INFORMATION SHOWN -
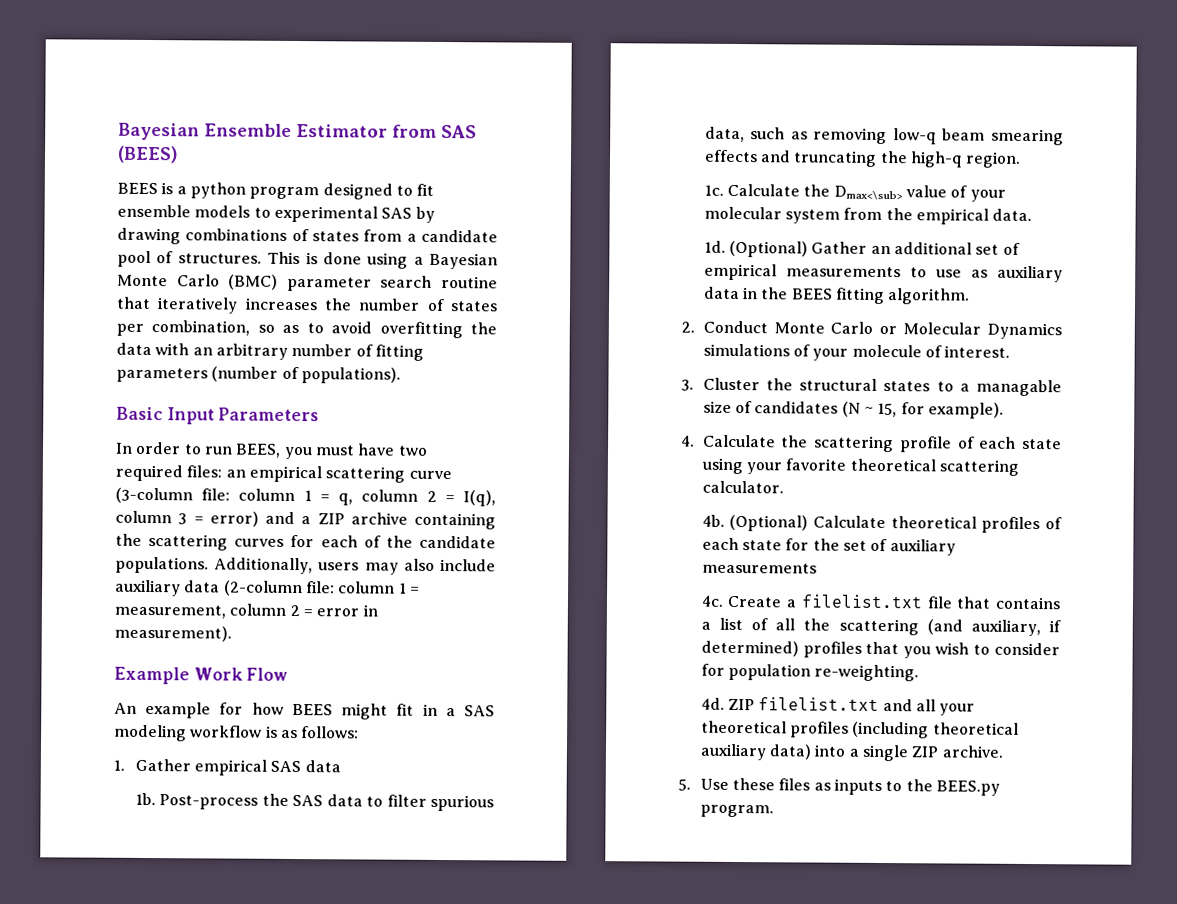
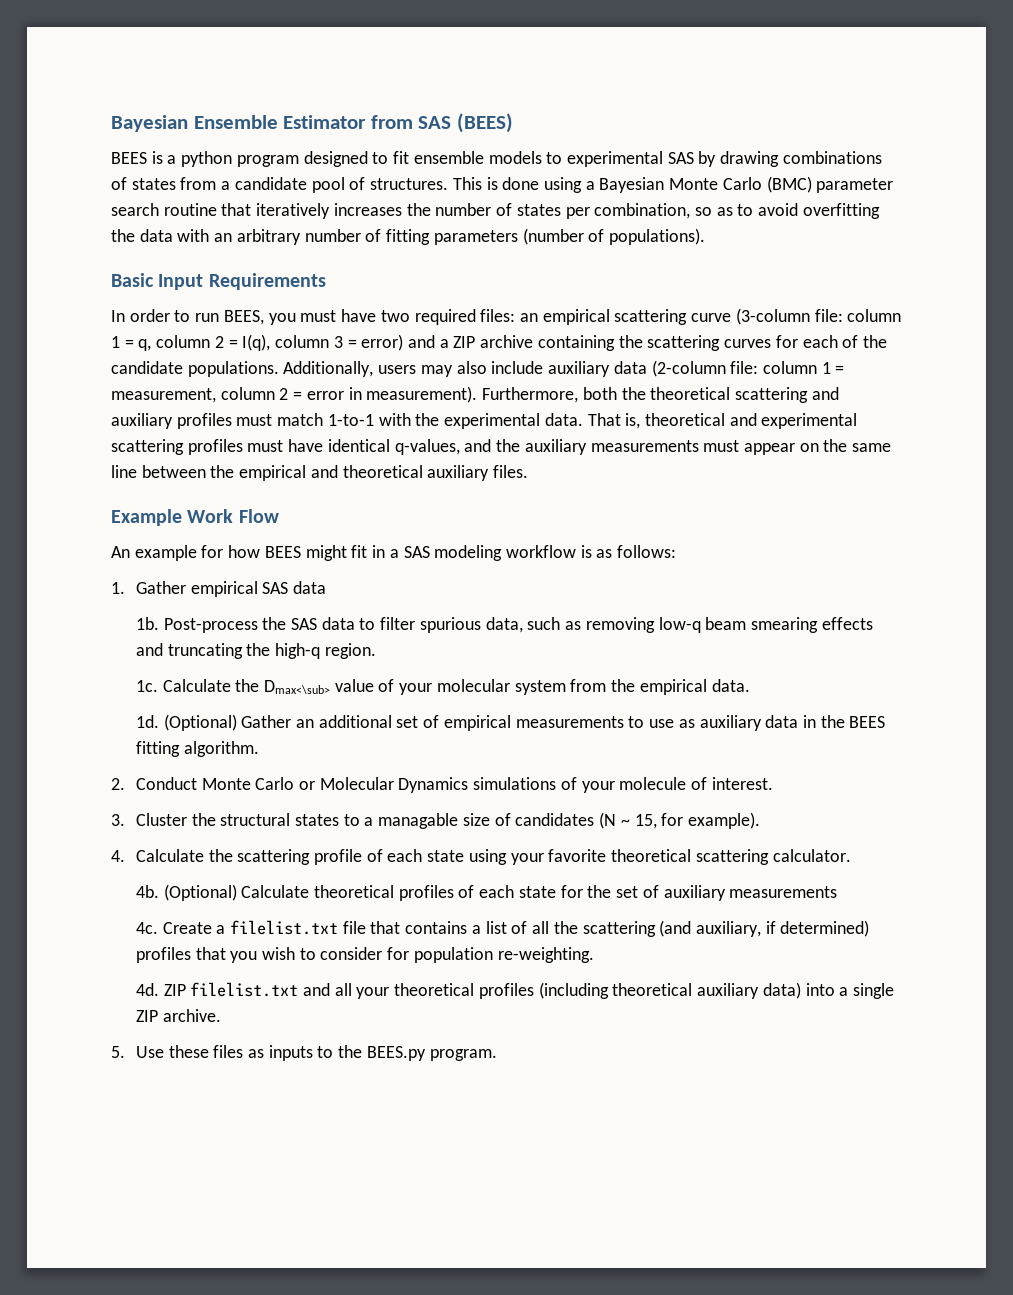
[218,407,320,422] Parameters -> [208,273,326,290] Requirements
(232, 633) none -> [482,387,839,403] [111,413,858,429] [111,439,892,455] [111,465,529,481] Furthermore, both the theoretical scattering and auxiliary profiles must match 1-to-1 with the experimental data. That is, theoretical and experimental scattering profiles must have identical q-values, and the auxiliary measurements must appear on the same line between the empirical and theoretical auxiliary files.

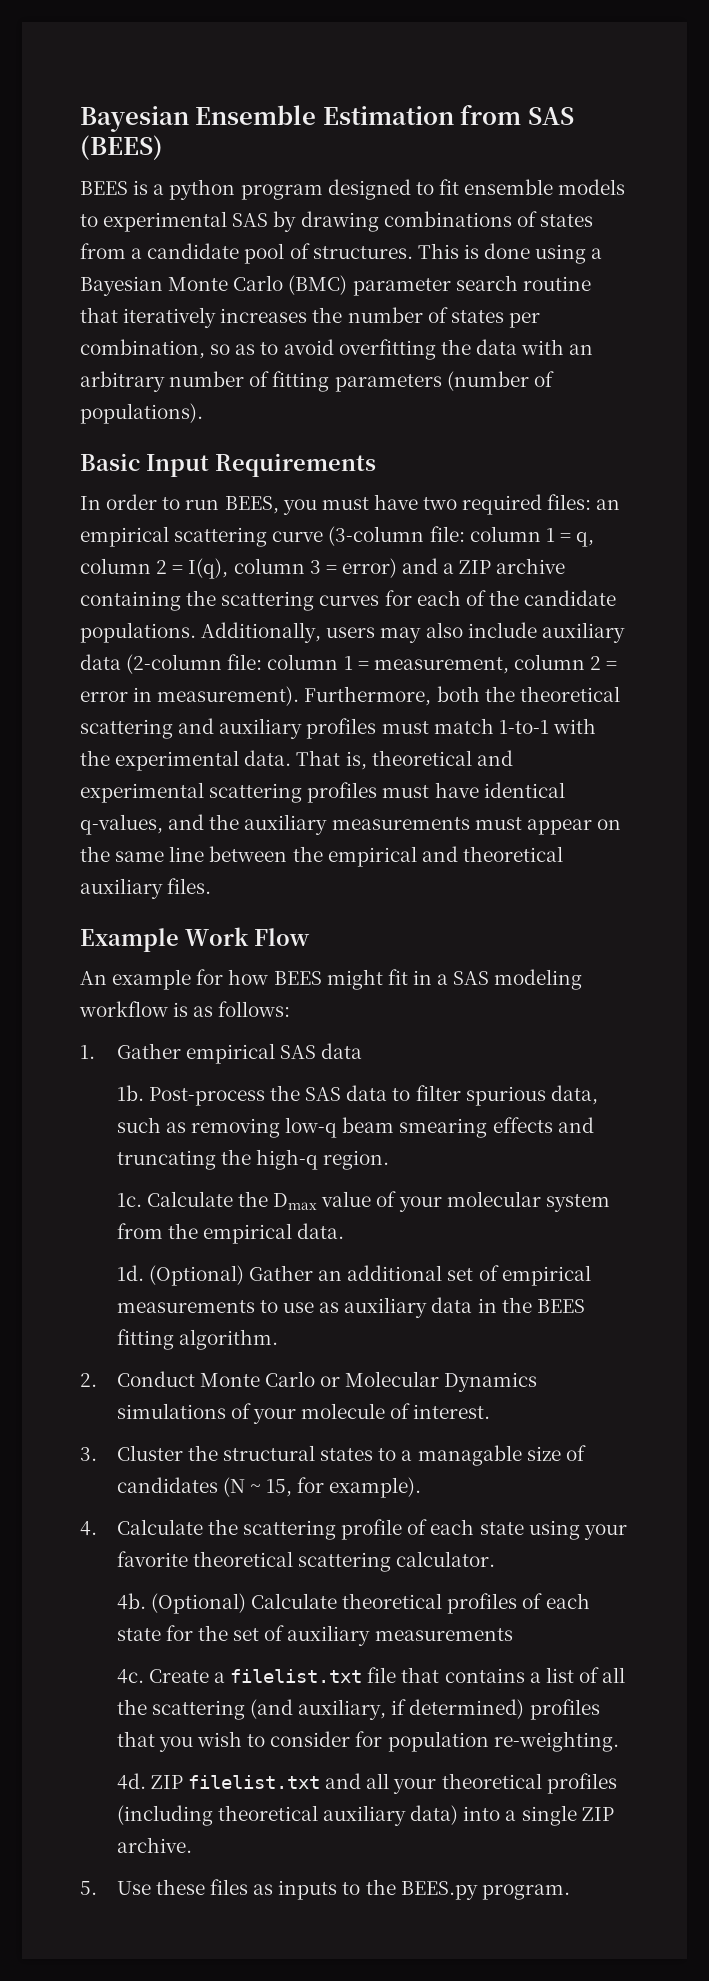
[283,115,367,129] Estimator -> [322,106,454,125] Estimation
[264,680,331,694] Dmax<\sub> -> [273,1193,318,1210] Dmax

* * *

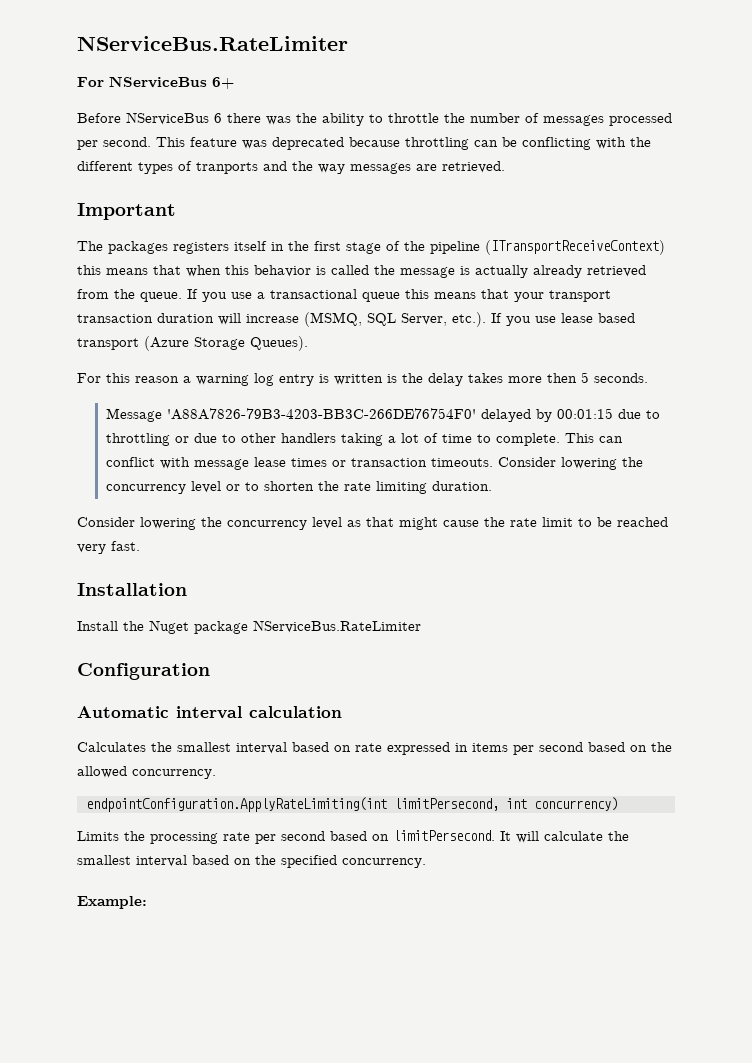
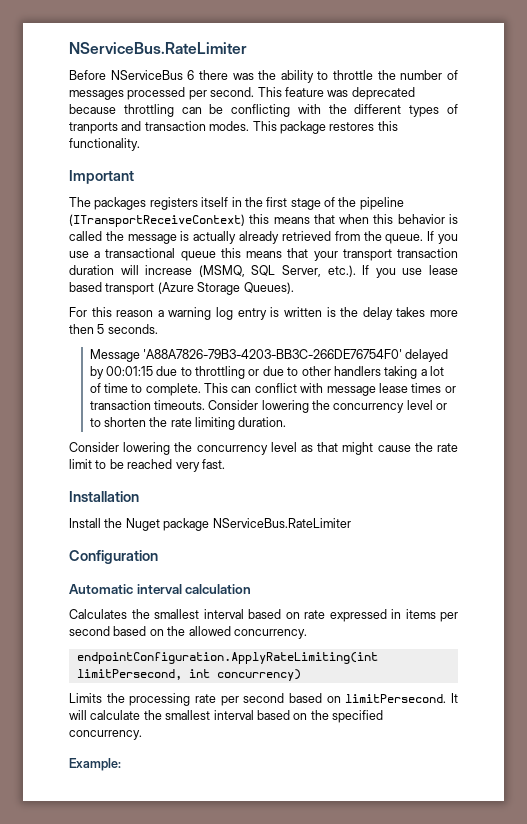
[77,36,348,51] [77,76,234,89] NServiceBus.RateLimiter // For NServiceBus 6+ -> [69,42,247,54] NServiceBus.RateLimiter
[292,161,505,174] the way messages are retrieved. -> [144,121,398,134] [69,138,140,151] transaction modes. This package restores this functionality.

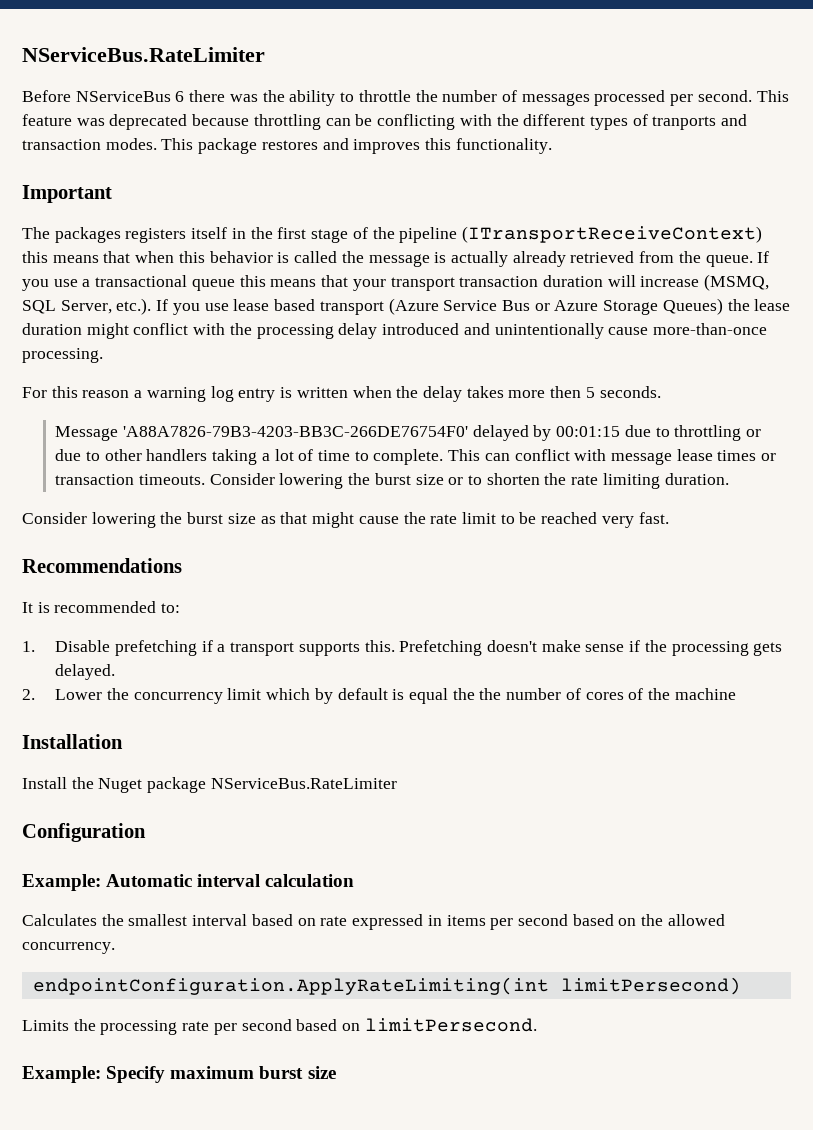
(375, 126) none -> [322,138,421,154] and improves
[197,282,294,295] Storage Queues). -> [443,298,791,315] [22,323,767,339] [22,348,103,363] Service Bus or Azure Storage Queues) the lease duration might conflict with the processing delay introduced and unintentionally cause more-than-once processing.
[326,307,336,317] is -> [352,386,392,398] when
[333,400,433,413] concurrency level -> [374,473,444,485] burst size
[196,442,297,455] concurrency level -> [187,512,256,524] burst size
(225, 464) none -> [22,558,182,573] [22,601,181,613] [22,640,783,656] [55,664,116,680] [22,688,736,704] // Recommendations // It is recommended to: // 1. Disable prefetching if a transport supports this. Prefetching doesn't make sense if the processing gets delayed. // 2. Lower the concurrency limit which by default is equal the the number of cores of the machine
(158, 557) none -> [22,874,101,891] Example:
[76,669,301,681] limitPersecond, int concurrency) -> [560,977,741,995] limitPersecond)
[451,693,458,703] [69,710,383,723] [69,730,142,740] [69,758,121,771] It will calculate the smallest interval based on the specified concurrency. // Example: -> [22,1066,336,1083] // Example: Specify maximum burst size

ASSIGNMENT - Repeat, exactly as they stand above, the lines from the line with "[76,669,301,681] limitPersecond, int" to the line with "[451,693,458,703] [69,710,383,723] [69,730,142,740]", both lines included.

WRITTEN SOLUTION -
[76,669,301,681] limitPersecond, int concurrency) -> [560,977,741,995] limitPersecond)
[451,693,458,703] [69,710,383,723] [69,730,142,740] [69,758,121,771] It will calculate the smallest interval based on the specified concurrency. // Example: -> [22,1066,336,1083] // Example: Specify maximum burst size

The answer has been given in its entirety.